The test of the accuracy of CT volume estimation was also performed with the IEC/2001 body phantom. The torso cavity was filled with water, and the spheres filled with an aqueous solution of contrast agent instead of pure water only showed a systematic underestimation of the inner diameter by about 2 mm independent of CT window settings. To apply the recommended approach (11) to estimate the CT volume, the spheres were filled uniformly with diluted iodinated contrast agent (Ultravist 300; Schering) to obtain a CT density that was identical to the density of glass; hence, the volume content and the glass wall were not distinguishable in CT imaging. The true volume was calculated using the outer diameter of the sphere.

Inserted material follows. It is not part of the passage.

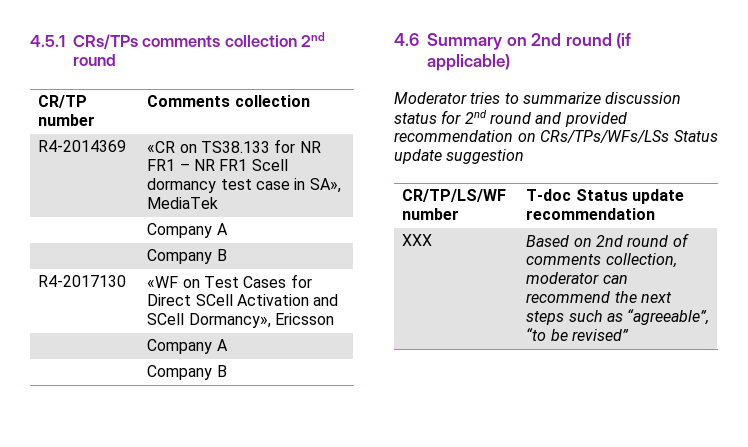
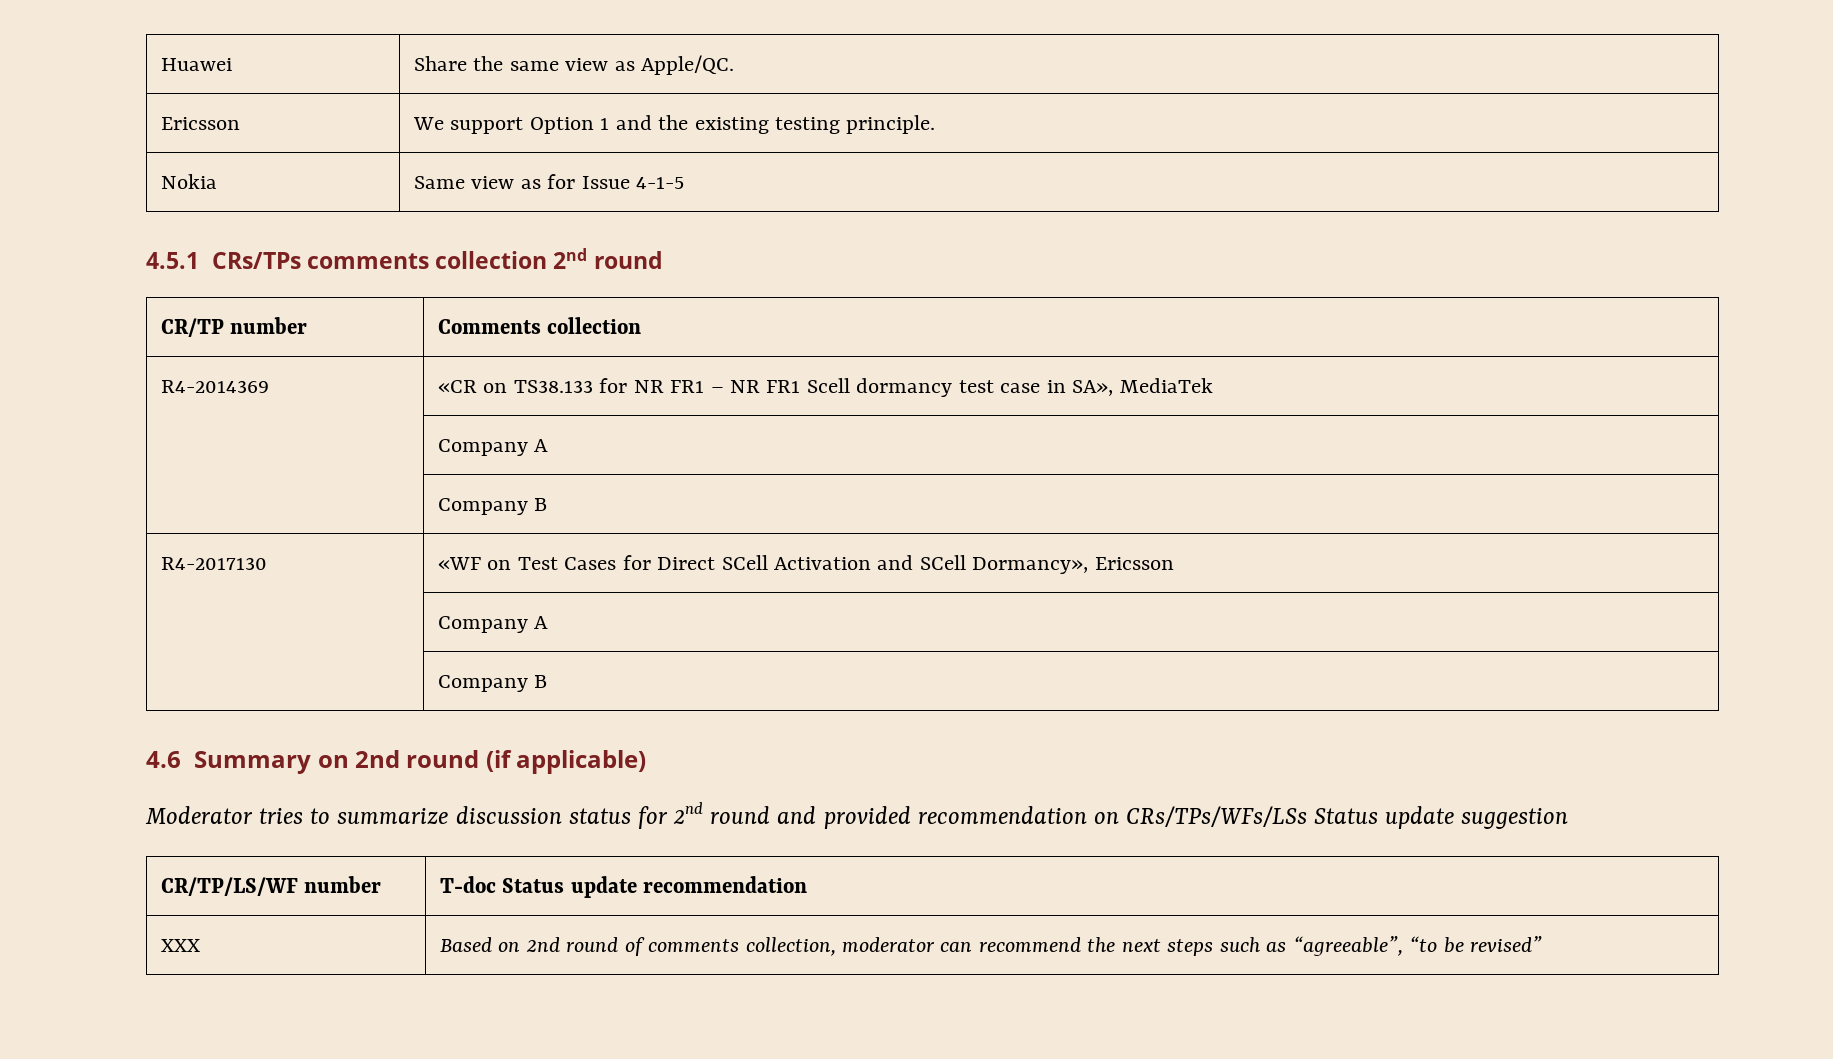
+ Huawei | Share the same view as Apple/QC.
+ Ericsson | We support Option 1 and the existing testing principle.
+ Nokia | Same view as for Issue 4-1-5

PET Phantom for Validation of ITM.
Besides clinical images, the validation of the ITM was also performed with the IEC/2001 body phantom using a whole-body PET/CT protocol used for patients and activity concentrations typically observed in tumors. The validation was performed for both 18F-FDG and 124I. The spheres and torso cavity were filled with an activity concentration of about 50 kBq/mL and 5 kBq/mL, respectively. Three successive scans were performed for each nuclide. The inaccuracy due to the "cold" glass wall of the spheres (glass thickness,
10% of the spatial resolution) can be neglected. In contrast to the CT phantom measurement, the true volume was calculated using the inner diameter of the sphere.
Patients
Both 18F-FDG and 124I PET/CT images were investigated with lesions visible on both PET and CT images to validate the ITM. First, we studied 15 oncologic patients (16 lesions) who were referred for staging of lung (n = 4), head and neck (n = 5), and gastrointestinal (n = 6) carcinoma. These patients fasted for at least 8 h before examination. The scan was acquired 60 min after the injection of 300 MBq 18F-FDG; the patients received oral and intravenous contrast agents. Second, 9 patients (23 lesions) with differentiated thyroid carcinoma after thyroidectomy were investigated. All patients were hypothyroid with a thyroid-stimulating hormone level of >25 mU/L. The patients received a capsule containing 2040 MBq Na124I. Scans were acquired about 24 h after capsule intake (no contrast agent was used).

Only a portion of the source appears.